* Records supplied:
-=-=-=-=-
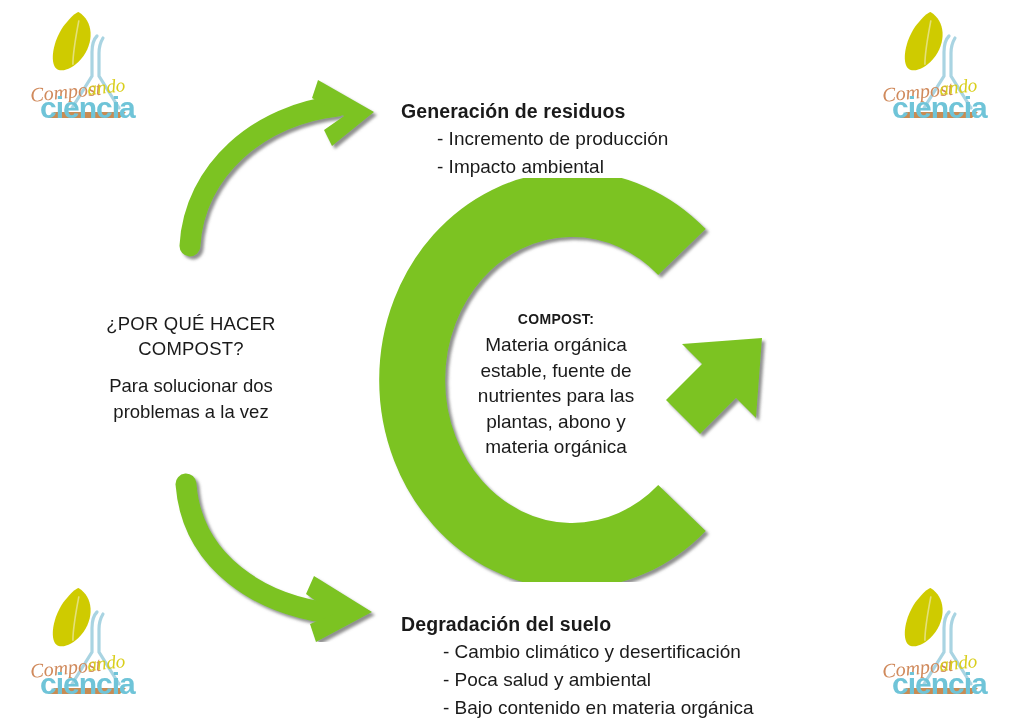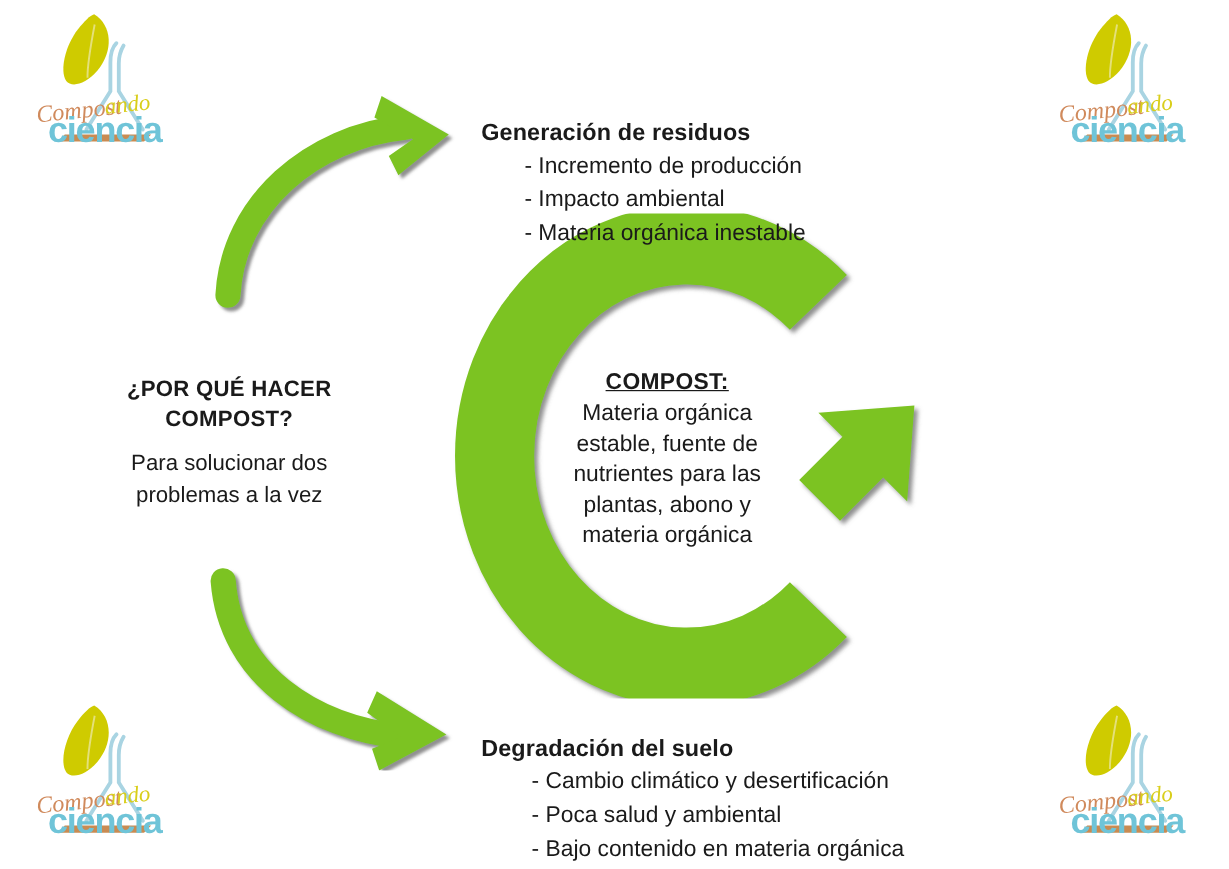--- a/index.html
+++ b/index.html
@@ -256,7 +256,6 @@
     <ul class="bullets">
       <li>- Incremento de producción</li>
       <li>- Impacto ambiental</li>
-      <li>- Materia orgánica inestable</li>
     </ul>
   </div>
 

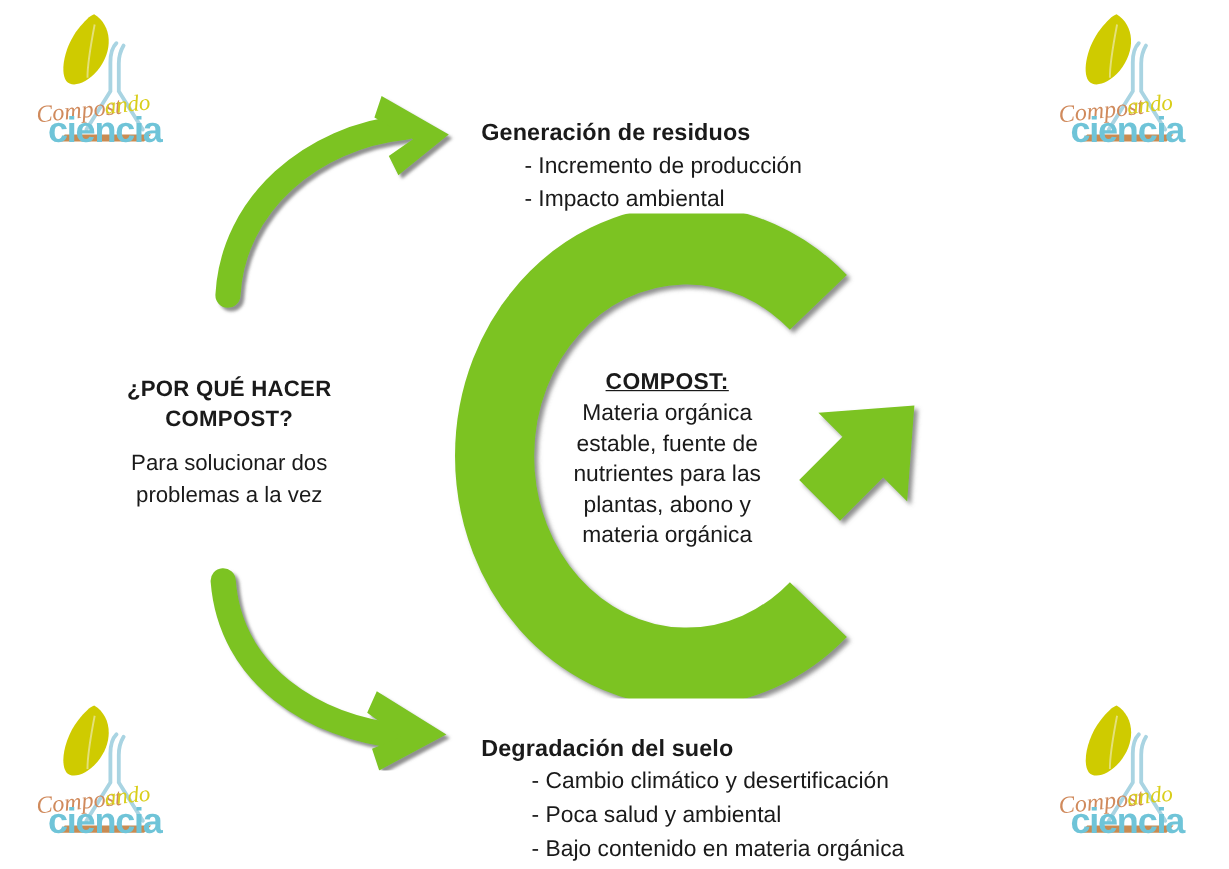--- a/index.html
+++ b/index.html
@@ -78,7 +78,7 @@
   }
   #block-left .q-title {
     font-size: 18.5px;
-    font-weight: bold;
+    font-weight: normal;
     line-height: 24.5px;
     letter-spacing: 0.2px;
   }

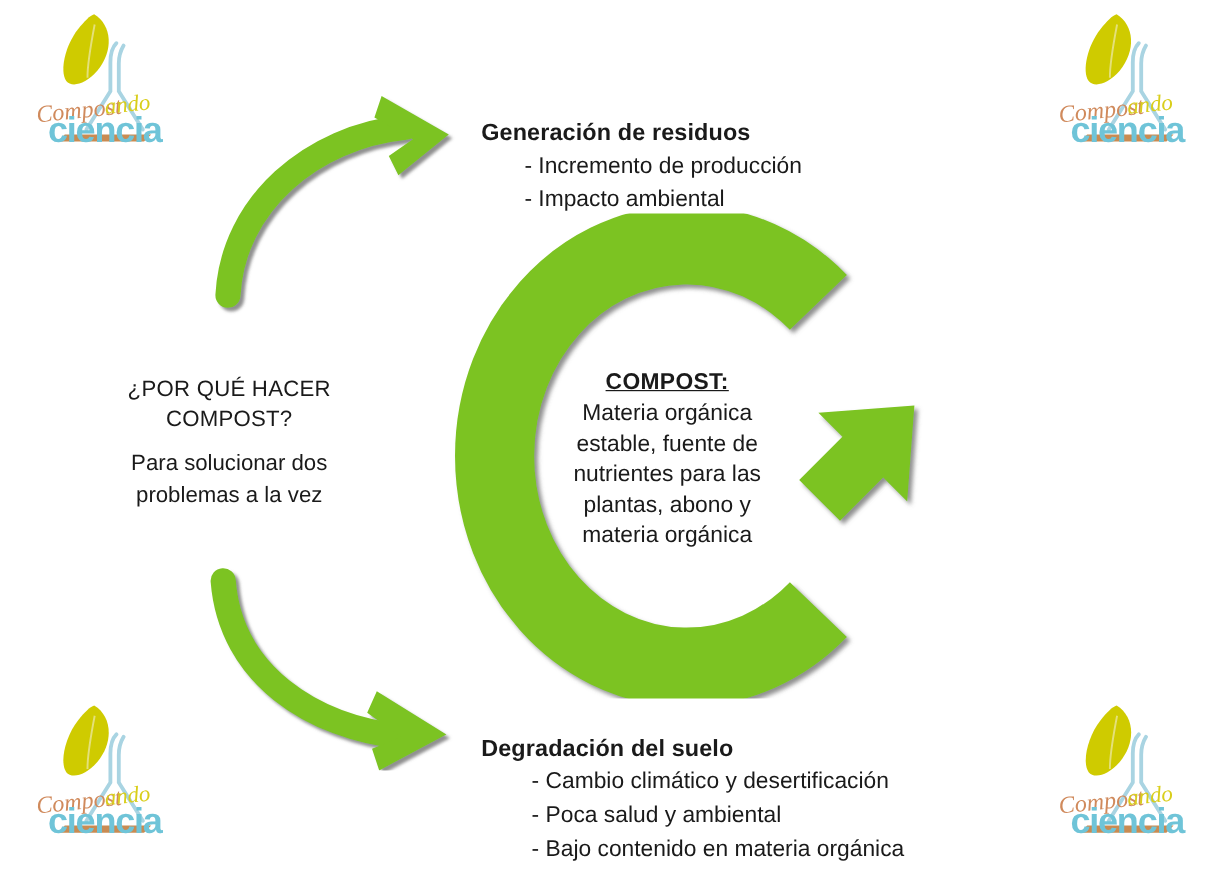--- a/index.html
+++ b/index.html
@@ -96,11 +96,10 @@
     text-align: center;
   }
   #block-center .c-title {
-    font-size: 19px;
+    font-size: 14px;
     font-weight: bold;
     line-height: 26px;
     letter-spacing: 0.3px;
-    text-decoration: underline;
   }
   #block-center .c-body {
     font-size: 19px;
-=-=-=-=-
* Required action: Repeat each line of the records exactly. Do not include the pictures.

* Task answer:
--- a/index.html
+++ b/index.html
@@ -256,7 +256,6 @@
     <ul class="bullets">
       <li>- Incremento de producción</li>
       <li>- Impacto ambiental</li>
-      <li>- Materia orgánica inestable</li>
     </ul>
   </div>
 

--- a/index.html
+++ b/index.html
@@ -78,7 +78,7 @@
   }
   #block-left .q-title {
     font-size: 18.5px;
-    font-weight: bold;
+    font-weight: normal;
     line-height: 24.5px;
     letter-spacing: 0.2px;
   }

--- a/index.html
+++ b/index.html
@@ -96,11 +96,10 @@
     text-align: center;
   }
   #block-center .c-title {
-    font-size: 19px;
+    font-size: 14px;
     font-weight: bold;
     line-height: 26px;
     letter-spacing: 0.3px;
-    text-decoration: underline;
   }
   #block-center .c-body {
     font-size: 19px;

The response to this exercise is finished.